— The input —
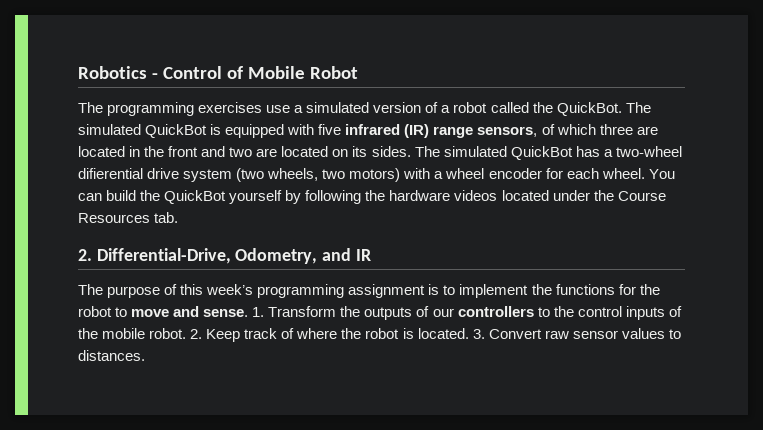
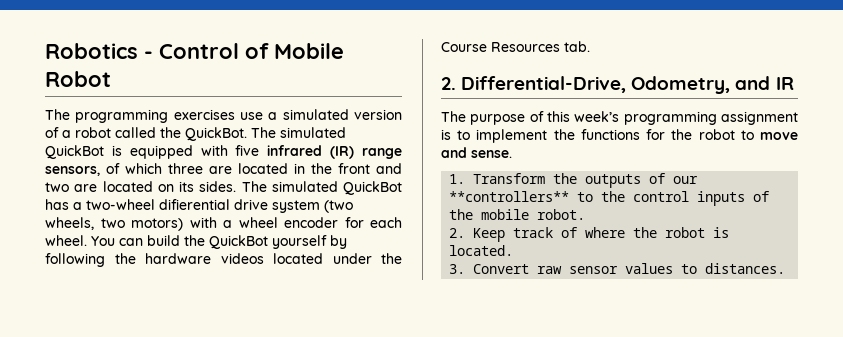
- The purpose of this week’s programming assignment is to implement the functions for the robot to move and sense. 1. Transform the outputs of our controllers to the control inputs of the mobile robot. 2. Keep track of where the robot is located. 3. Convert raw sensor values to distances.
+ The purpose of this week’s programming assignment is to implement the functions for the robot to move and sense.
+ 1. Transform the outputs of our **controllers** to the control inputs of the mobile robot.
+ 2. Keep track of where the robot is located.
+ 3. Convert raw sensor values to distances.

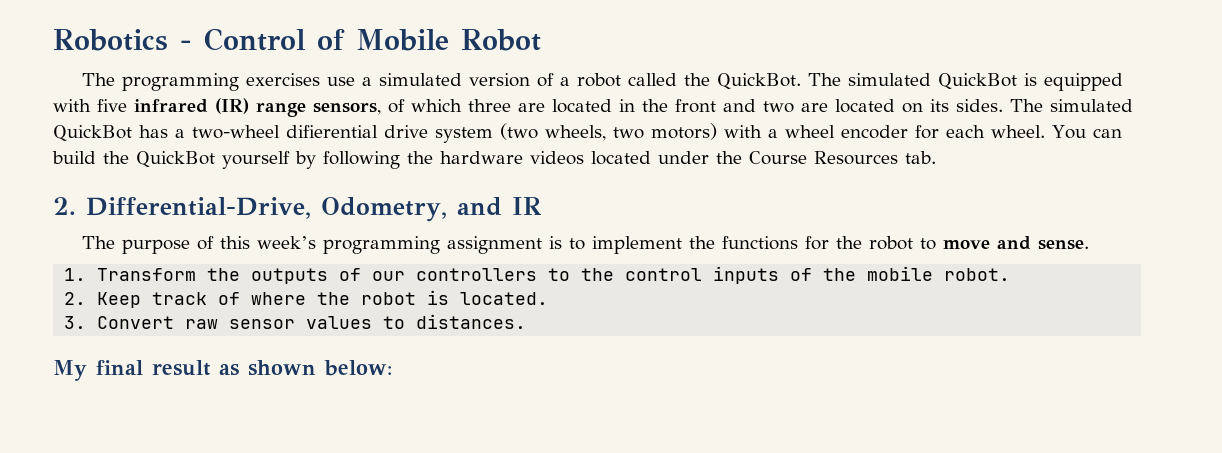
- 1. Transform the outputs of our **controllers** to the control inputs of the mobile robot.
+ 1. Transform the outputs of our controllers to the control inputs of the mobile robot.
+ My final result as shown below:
...
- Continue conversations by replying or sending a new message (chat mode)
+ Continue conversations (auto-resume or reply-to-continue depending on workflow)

— What to work on —
Return each line of the material above in which the string "Convert" appears.

— Answer space —
- The purpose of this week’s programming assignment is to implement the functions for the robot to move and sense. 1. Transform the outputs of our controllers to the control inputs of the mobile robot. 2. Keep track of where the robot is located. 3. Convert raw sensor values to distances.
+ 3. Convert raw sensor values to distances.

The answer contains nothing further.